__What you will do__: What you return must be exactly the lines running from the one with "Plymouth Whitmarsh | TOTAL PTS.: 3 -> 4" to the end of the data below, inclusive, and nothing more.
---------- Records for this exercise ----------
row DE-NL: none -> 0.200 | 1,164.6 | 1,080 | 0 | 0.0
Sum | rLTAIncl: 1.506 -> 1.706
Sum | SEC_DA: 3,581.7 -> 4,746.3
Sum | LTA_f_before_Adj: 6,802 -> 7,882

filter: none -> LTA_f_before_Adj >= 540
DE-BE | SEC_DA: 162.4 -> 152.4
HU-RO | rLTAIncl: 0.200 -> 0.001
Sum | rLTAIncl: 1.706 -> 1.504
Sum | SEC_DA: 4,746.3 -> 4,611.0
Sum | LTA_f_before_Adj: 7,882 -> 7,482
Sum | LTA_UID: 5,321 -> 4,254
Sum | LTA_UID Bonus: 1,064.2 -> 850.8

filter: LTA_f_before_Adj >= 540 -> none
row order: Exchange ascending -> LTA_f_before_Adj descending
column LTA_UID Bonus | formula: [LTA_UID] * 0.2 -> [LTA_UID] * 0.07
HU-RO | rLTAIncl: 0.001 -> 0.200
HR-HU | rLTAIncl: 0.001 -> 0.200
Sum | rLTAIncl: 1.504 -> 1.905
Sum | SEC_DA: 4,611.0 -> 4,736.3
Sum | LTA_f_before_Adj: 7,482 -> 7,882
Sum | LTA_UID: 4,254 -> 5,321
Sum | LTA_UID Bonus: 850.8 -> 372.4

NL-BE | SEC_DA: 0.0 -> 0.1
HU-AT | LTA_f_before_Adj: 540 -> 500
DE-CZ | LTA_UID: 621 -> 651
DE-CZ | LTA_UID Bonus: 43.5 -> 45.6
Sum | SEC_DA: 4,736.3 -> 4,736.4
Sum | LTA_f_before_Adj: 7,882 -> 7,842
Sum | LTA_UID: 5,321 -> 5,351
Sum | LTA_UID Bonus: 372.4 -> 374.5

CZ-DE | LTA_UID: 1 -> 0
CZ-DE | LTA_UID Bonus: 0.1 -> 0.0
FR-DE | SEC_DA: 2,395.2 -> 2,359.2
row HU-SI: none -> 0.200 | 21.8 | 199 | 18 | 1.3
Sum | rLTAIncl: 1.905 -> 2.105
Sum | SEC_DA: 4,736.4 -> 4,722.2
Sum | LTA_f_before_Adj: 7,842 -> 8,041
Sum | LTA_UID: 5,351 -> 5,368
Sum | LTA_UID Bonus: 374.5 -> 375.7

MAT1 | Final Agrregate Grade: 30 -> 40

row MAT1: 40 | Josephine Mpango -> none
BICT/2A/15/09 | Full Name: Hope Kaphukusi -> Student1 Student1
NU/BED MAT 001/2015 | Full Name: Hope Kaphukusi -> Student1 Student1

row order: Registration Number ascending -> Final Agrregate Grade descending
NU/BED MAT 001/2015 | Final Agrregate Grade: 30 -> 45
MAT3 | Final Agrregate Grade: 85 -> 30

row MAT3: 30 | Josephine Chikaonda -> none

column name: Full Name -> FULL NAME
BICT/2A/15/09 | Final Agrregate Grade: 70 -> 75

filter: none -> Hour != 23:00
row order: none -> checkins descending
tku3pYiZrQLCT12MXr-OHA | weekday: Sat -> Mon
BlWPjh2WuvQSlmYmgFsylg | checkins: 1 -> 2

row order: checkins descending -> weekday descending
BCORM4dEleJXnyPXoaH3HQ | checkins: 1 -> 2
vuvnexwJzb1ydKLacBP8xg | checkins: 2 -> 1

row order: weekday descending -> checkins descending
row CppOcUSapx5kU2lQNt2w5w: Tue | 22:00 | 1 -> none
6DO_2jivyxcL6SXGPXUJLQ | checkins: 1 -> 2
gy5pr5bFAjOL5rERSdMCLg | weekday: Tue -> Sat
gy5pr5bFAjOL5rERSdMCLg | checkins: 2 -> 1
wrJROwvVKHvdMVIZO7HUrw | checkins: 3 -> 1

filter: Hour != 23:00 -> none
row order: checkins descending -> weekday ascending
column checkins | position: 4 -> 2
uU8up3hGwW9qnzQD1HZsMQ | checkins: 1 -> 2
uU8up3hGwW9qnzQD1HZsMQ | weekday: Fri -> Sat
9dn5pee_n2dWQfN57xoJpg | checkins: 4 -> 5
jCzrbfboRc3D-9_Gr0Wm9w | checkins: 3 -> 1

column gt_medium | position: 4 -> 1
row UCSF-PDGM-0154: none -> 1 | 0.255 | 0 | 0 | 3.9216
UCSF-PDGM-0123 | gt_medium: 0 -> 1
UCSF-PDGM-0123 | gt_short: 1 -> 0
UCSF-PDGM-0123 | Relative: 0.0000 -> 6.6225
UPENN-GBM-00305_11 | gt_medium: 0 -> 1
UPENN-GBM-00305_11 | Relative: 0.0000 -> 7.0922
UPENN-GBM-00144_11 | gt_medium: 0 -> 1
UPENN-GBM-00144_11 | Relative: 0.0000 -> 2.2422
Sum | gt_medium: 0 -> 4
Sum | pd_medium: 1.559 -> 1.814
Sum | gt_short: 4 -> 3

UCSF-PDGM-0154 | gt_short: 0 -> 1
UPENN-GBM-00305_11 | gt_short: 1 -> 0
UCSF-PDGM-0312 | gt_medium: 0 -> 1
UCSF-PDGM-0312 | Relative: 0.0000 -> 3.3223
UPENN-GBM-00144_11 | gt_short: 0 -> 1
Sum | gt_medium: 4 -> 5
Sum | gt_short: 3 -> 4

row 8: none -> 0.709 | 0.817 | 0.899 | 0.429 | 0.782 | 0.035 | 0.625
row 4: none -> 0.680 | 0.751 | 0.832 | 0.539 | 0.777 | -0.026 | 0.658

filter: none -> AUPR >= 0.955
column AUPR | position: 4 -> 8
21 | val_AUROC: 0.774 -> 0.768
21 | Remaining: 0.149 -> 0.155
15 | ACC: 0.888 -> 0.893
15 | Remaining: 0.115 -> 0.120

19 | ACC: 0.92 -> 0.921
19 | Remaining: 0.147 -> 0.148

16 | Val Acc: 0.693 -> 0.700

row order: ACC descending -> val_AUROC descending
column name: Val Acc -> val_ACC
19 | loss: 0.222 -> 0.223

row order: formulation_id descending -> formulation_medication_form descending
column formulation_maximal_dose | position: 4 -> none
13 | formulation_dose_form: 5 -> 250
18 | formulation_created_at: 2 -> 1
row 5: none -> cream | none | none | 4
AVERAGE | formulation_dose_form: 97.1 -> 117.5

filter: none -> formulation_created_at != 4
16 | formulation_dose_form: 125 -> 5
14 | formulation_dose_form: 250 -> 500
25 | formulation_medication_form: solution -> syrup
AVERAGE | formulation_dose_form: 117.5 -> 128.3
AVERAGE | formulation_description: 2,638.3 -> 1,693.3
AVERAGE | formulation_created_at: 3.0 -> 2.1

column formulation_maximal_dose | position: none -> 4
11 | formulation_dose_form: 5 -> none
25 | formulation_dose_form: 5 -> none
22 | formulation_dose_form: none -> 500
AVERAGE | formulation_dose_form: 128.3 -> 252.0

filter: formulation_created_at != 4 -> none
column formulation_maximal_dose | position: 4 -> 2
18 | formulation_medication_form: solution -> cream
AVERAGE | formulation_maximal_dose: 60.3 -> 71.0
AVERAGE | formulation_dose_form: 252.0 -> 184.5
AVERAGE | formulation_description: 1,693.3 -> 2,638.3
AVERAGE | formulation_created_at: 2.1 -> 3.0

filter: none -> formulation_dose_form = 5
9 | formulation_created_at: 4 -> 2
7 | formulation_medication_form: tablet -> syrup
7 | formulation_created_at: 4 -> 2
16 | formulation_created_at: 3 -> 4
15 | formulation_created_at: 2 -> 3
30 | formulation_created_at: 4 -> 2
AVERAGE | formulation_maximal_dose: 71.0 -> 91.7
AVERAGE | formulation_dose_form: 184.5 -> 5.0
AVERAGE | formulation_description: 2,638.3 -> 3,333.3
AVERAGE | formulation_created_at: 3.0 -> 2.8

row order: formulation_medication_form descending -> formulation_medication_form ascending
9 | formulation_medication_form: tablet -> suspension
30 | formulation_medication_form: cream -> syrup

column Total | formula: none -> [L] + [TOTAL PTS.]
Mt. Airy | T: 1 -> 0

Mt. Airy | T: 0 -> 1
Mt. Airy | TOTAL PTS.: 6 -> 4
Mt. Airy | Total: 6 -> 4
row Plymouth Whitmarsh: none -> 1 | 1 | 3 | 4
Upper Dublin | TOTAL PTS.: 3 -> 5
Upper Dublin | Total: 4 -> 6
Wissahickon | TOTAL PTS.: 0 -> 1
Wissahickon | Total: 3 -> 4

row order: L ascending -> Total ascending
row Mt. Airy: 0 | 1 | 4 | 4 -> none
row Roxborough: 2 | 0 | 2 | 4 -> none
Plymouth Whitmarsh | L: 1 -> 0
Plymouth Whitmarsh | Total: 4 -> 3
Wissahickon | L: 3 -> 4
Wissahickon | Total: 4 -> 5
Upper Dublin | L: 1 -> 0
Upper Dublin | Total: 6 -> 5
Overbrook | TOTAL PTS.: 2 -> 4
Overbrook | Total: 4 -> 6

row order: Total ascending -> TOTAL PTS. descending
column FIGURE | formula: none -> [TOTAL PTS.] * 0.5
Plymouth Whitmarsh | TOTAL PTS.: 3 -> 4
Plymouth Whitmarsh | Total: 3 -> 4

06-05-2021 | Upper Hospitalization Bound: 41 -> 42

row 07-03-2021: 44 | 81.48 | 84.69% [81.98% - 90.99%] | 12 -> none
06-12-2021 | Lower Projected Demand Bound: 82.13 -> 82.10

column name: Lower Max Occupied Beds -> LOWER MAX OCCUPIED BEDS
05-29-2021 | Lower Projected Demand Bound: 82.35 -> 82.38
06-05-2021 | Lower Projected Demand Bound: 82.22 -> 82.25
----------
__Solution below__:
Plymouth Whitmarsh | TOTAL PTS.: 3 -> 4
Plymouth Whitmarsh | Total: 3 -> 4

06-05-2021 | Upper Hospitalization Bound: 41 -> 42

row 07-03-2021: 44 | 81.48 | 84.69% [81.98% - 90.99%] | 12 -> none
06-12-2021 | Lower Projected Demand Bound: 82.13 -> 82.10

column name: Lower Max Occupied Beds -> LOWER MAX OCCUPIED BEDS
05-29-2021 | Lower Projected Demand Bound: 82.35 -> 82.38
06-05-2021 | Lower Projected Demand Bound: 82.22 -> 82.25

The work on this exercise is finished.